Ministerpräsident Oettinger hob die besondere Strahlkraft des Porsche-Museums hervor, die weit über die Landesgrenzen hinaus reiche: „Die Geschichte von Baden-Württemberg als Wiege des Automobilbaus ist eng verknüpft mit der Biografie des Konstrukteurs Ferdinand Porsche. Was in seiner Schaffenskraft ihren Ursprung hat und durch seinen Sohn Ferry fortgesetzt wurde, zeigt die einzigartige Sportwagensammlung, die der Öffentlichkeit erstmals in diesem Umfang präsentiert werden kann. Diese Ausstellung ist ein Spiegelbild schwäbischer Ingenieurskunst, mit der das Land Weltruf erworben hat.“

Oberbürgermeister Dr. Schuster urteilte nach einem Rundgang durch den Neubau am Porscheplatz: „In Zuffenhausen ist ein großer Wurf gelungen. Die Landeshauptstadt erhält mit dem neuen Porsche-Museum einen zusätzlichen magischen Anziehungspunkt für Automobilfreunde aus aller Welt. Gleichzeitig gewinnt die Region eine attraktive Adresse für vielseitige Veranstaltungen hinzu. Damit wird Stuttgart – für alle erlebbar – zu einer Weltstadt des Automobils.“

Das ganz in Weiß gehaltene Museum, dessen Ausstellungskörper auf nur drei Stützen ruht und deshalb wie ein Flieger zu schweben scheint, erregte wegen seiner kühnen Architektur bereits in der dreijährigen Bauphase Aufsehen in der Fachwelt. Roman Delugan vom Wiener Architekturbüro Delugan Meissl Associated Architects, dessen Entwurf im Januar 2005 aus einem Wettbewerb als Sieger hervorgegangen war, stellte von Anfang an den Museumsbesucher in den Mittelpunkt: „Die Architektur will nicht nur als Objekt gesehen werden, sondern auf Körper und Sinne des Menschen wirken. Der Kosmos Porsche wird durch dieses Museum für jeden erfahrbar.“

Das Ausstellungskonzept des Stuttgarter Museumsgestalters Professor HG Merz verzichtet bewusst auf eine inszenierte Erlebniswelt mit Showeffekten und lässt die Sportwagen für sich selbst sprechen. „Exponate dieser Güte brauchen keine aufwändige Verpackung“, betonte Professor Merz. „In Zuffenhausen stehen sie als Skulpturen in einer weißen Galerie. In dieser reduzierten Inszenierung kann der Besucher allein sein mit den Fahrzeugen und seinen ganz persönlichen Gefühlen.“

Porsche rechnet mit mindestens 200.000 Besuchern im Jahr.

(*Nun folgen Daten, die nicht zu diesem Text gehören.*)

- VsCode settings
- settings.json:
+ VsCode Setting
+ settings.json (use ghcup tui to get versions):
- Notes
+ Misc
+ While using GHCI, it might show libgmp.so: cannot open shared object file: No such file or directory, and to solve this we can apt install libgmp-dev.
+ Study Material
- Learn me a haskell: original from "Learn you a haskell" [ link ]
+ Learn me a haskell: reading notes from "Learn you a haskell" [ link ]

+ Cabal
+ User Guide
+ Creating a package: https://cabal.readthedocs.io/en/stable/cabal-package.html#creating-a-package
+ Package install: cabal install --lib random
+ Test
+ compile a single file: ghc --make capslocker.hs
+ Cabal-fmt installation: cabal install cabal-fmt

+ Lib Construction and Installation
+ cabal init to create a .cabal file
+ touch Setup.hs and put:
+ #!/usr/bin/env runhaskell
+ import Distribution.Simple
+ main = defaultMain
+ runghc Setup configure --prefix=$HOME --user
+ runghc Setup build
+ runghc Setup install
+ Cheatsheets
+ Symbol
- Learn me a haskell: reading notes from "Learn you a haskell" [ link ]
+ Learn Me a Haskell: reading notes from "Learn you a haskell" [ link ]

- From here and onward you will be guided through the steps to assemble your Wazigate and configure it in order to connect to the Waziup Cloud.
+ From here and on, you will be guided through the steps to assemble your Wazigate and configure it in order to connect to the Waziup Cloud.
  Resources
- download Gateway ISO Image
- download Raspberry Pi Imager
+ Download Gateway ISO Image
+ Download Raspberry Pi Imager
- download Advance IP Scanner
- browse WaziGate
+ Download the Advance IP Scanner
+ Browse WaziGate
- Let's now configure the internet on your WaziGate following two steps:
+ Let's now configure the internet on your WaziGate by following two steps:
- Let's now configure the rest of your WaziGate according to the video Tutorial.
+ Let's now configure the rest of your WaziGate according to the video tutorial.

Bereits im bisherigen Museum auf dem Werksgelände, das gerade einmal Platz für 20 Exponate bot, wurden jährlich rund 80.000 Gäste gezählt. Insgesamt umfasst die historische Sammlung der Porsche AG eine Flotte von 400 Renn- und Sportwagen. Da nahezu alle Ausstellungsfahrzeuge noch an historischen Rennveranstaltungen teilnehmen, wechseln die im „Rollenden Museum“ präsentierten Raritäten ständig. Das macht vor allem den mehrmaligen Besuch für Stammgäste noch reizvoller.

Das neue Porsche-Museum ist vom 31. Januar an täglich, außer montags, von 9 bis 18 Uhr geöffnet. Erwachsene zahlen acht Euro Eintritt (ermäßigt: vier Euro). Kinder bis zum Alter von 14 Jahren haben in Begleitung eines Erwachsenen freien Eintritt.